> **Material for this task**:

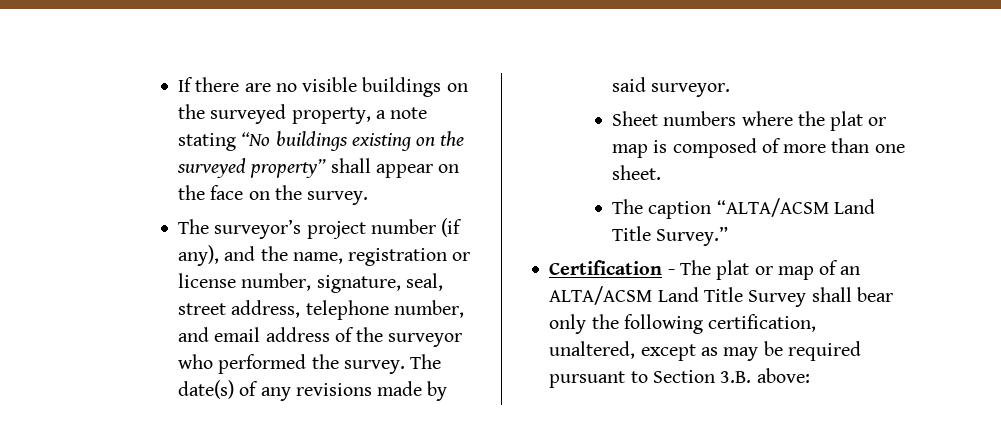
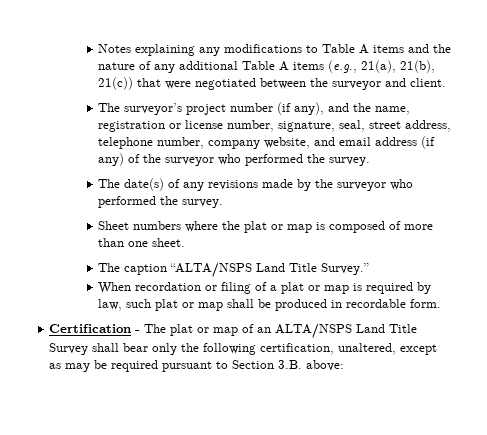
- If there are no visible buildings on the surveyed property, a note stating “No buildings existing on the surveyed property” shall appear on the face on the survey.
+ Notes explaining any modifications to Table A items and the nature of any additional Table A items (e.g., 21(a), 21(b), 21(c)) that were negotiated between the surveyor and client.
- The surveyor’s project number (if any), and the name, registration or license number, signature, seal, street address, telephone number, and email address of the surveyor who performed the survey. The date(s) of any revisions made by said surveyor.
+ The surveyor’s project number (if any), and the name, registration or license number, signature, seal, street address, telephone number, company website, and email address (if any) of the surveyor who performed the survey.
+ The date(s) of any revisions made by the surveyor who performed the survey.
- The caption “ALTA/ACSM Land Title Survey.”
+ The caption “ALTA/NSPS Land Title Survey.”
+ When recordation or filing of a plat or map is required by law, such plat or map shall be produced in recordable form.
- Certification - The plat or map of an ALTA/ACSM Land Title Survey shall bear only the following certification, unaltered, except as may be required pursuant to Section 3.B. above:
+ Certification - The plat or map of an ALTA/NSPS Land Title Survey shall bear only the following certification, unaltered, except as may be required pursuant to Section 3.B. above:

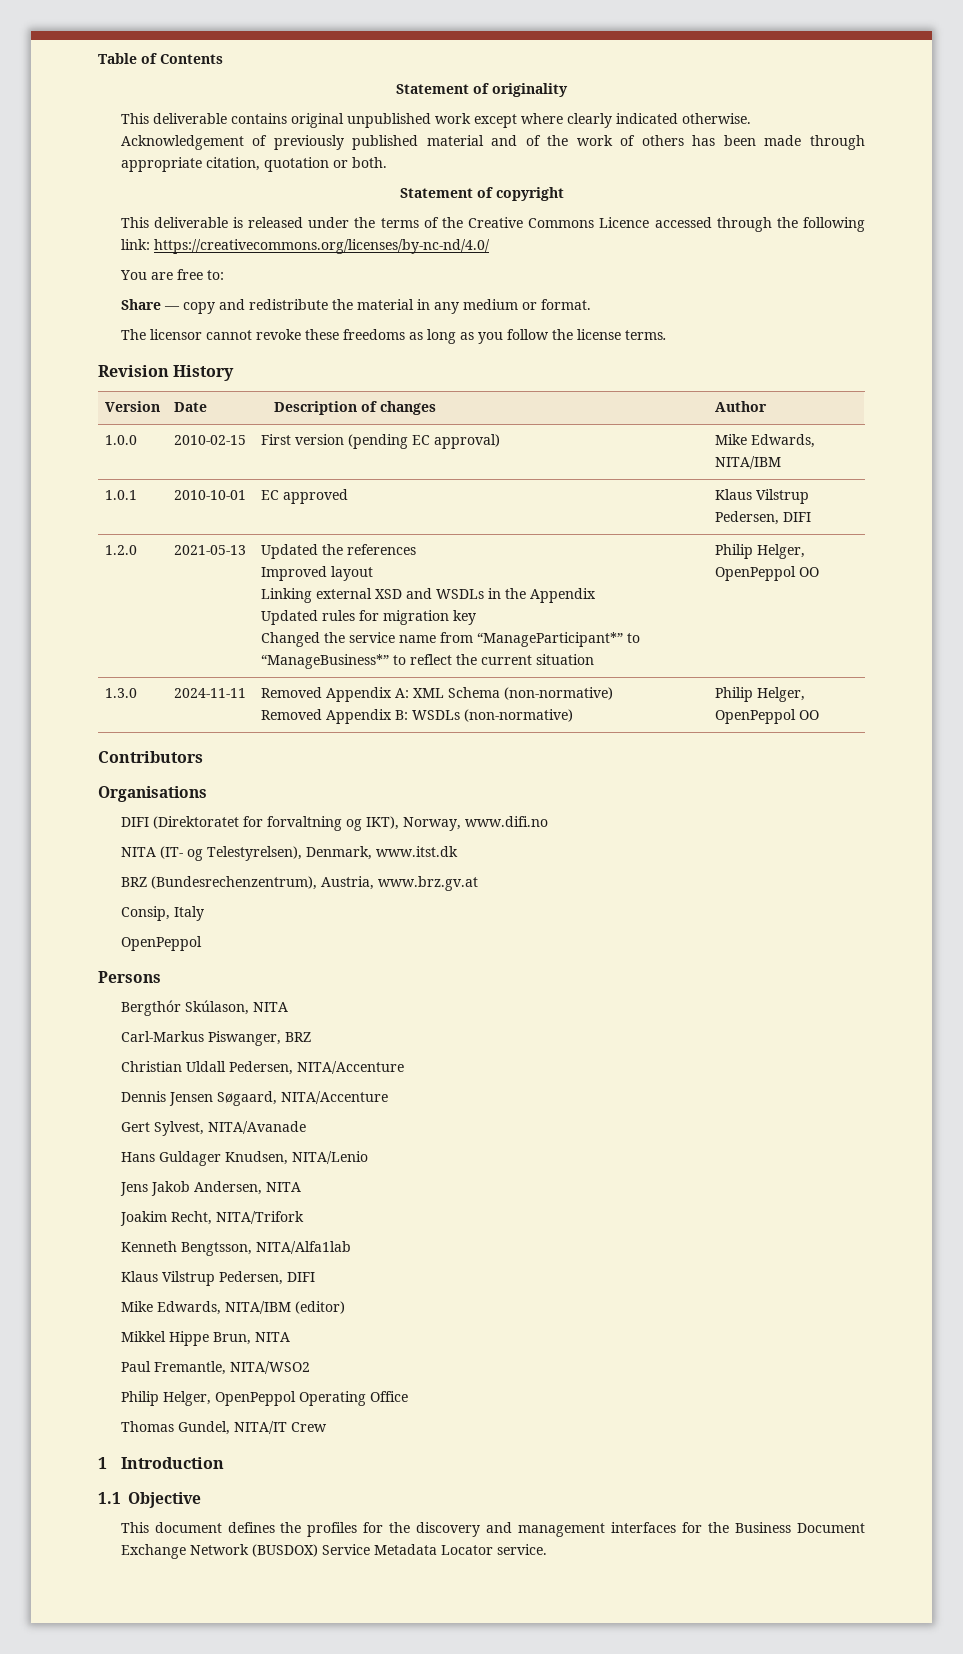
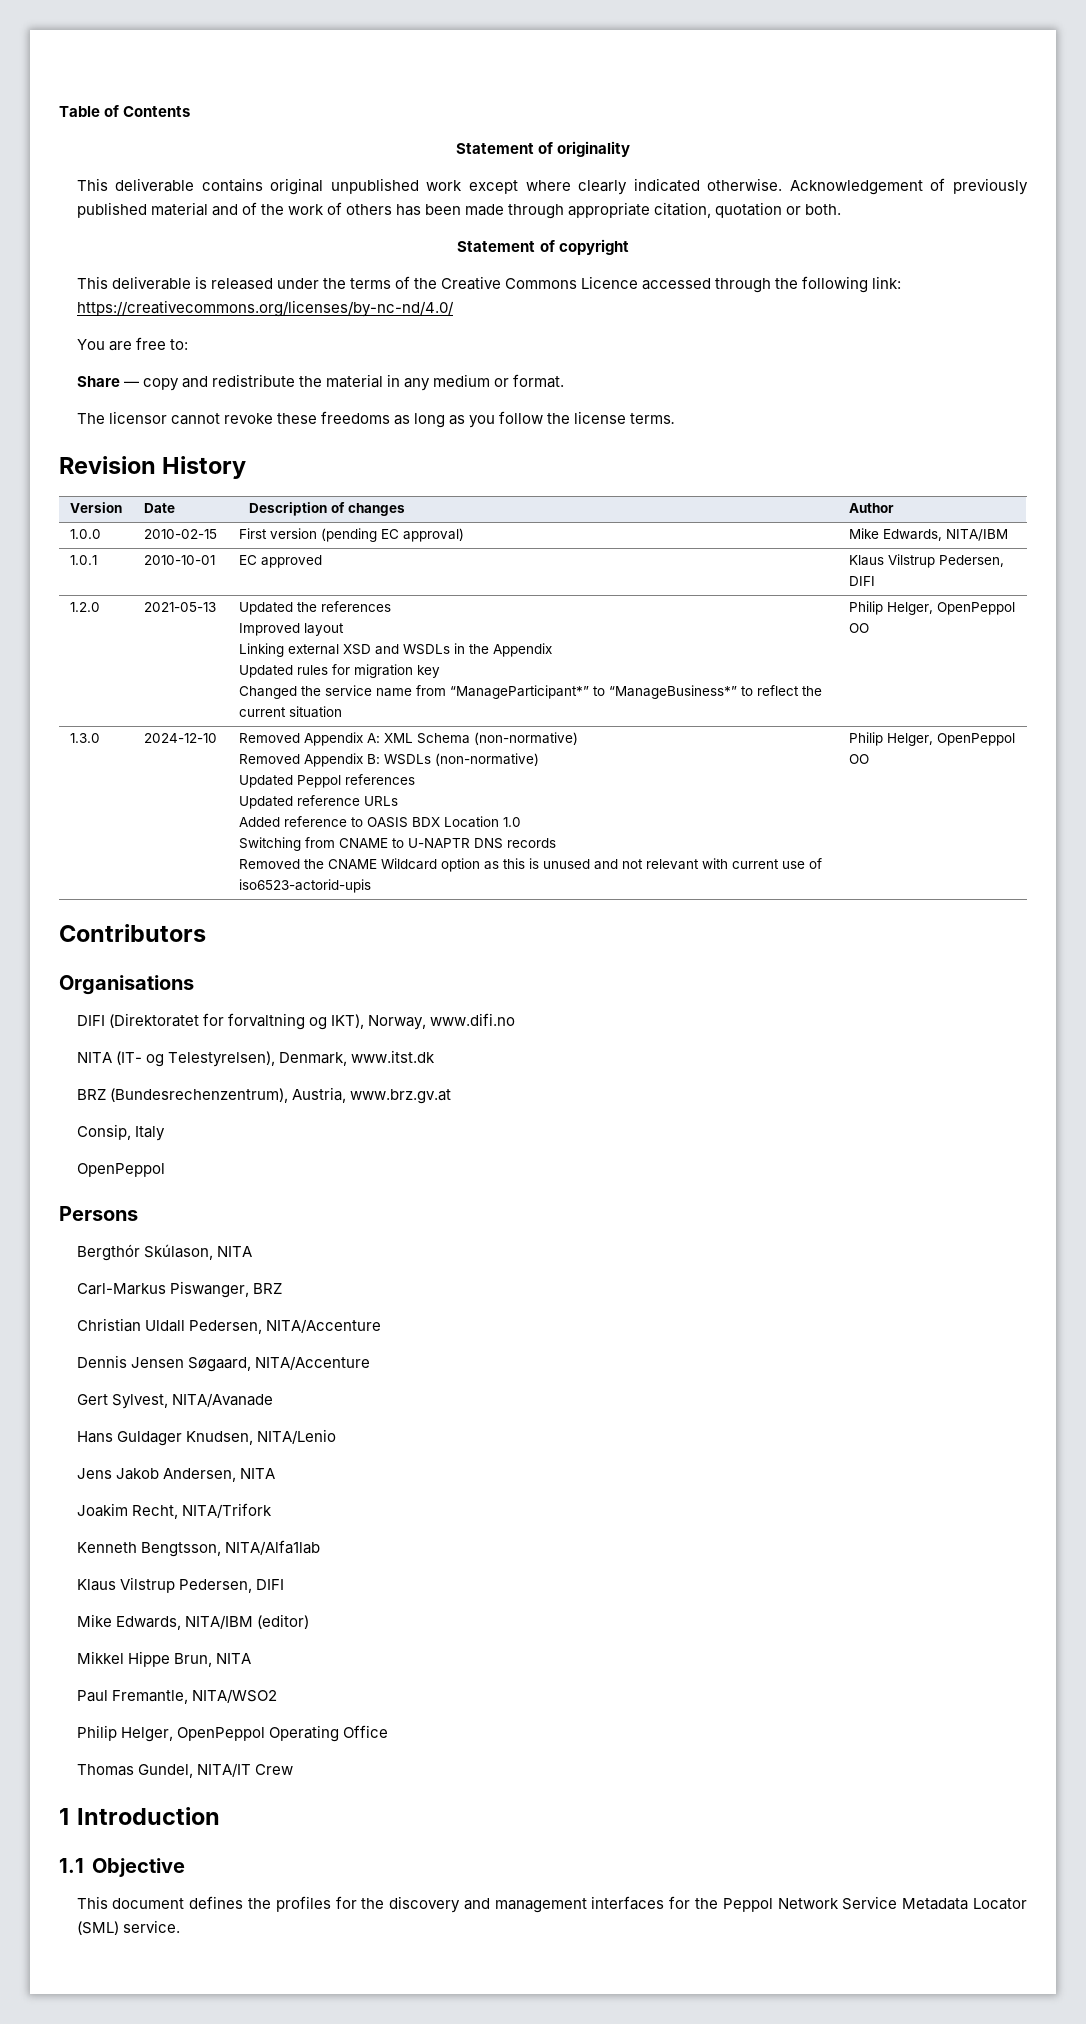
- 2024-11-11
+ 2024-12-10
+ Updated Peppol references
+ Updated reference URLs
+ Added reference to OASIS BDX Location 1.0
+ Switching from CNAME to U-NAPTR DNS records
+ Removed the CNAME Wildcard option as this is unused and not relevant with current use of iso6523-actorid-upis
- This document defines the profiles for the discovery and management interfaces for the Business Document Exchange Network (BUSDOX) Service Metadata Locator service.
+ This document defines the profiles for the discovery and management interfaces for the Peppol Network Service Metadata Locator (SML) service.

> **Your objective**: The whole listing, pictures excluded, should be output exactly.

> **Output of the exercise**:
- If there are no visible buildings on the surveyed property, a note stating “No buildings existing on the surveyed property” shall appear on the face on the survey.
+ Notes explaining any modifications to Table A items and the nature of any additional Table A items (e.g., 21(a), 21(b), 21(c)) that were negotiated between the surveyor and client.
- The surveyor’s project number (if any), and the name, registration or license number, signature, seal, street address, telephone number, and email address of the surveyor who performed the survey. The date(s) of any revisions made by said surveyor.
+ The surveyor’s project number (if any), and the name, registration or license number, signature, seal, street address, telephone number, company website, and email address (if any) of the surveyor who performed the survey.
+ The date(s) of any revisions made by the surveyor who performed the survey.
- The caption “ALTA/ACSM Land Title Survey.”
+ The caption “ALTA/NSPS Land Title Survey.”
+ When recordation or filing of a plat or map is required by law, such plat or map shall be produced in recordable form.
- Certification - The plat or map of an ALTA/ACSM Land Title Survey shall bear only the following certification, unaltered, except as may be required pursuant to Section 3.B. above:
+ Certification - The plat or map of an ALTA/NSPS Land Title Survey shall bear only the following certification, unaltered, except as may be required pursuant to Section 3.B. above:

- 2024-11-11
+ 2024-12-10
+ Updated Peppol references
+ Updated reference URLs
+ Added reference to OASIS BDX Location 1.0
+ Switching from CNAME to U-NAPTR DNS records
+ Removed the CNAME Wildcard option as this is unused and not relevant with current use of iso6523-actorid-upis
- This document defines the profiles for the discovery and management interfaces for the Business Document Exchange Network (BUSDOX) Service Metadata Locator service.
+ This document defines the profiles for the discovery and management interfaces for the Peppol Network Service Metadata Locator (SML) service.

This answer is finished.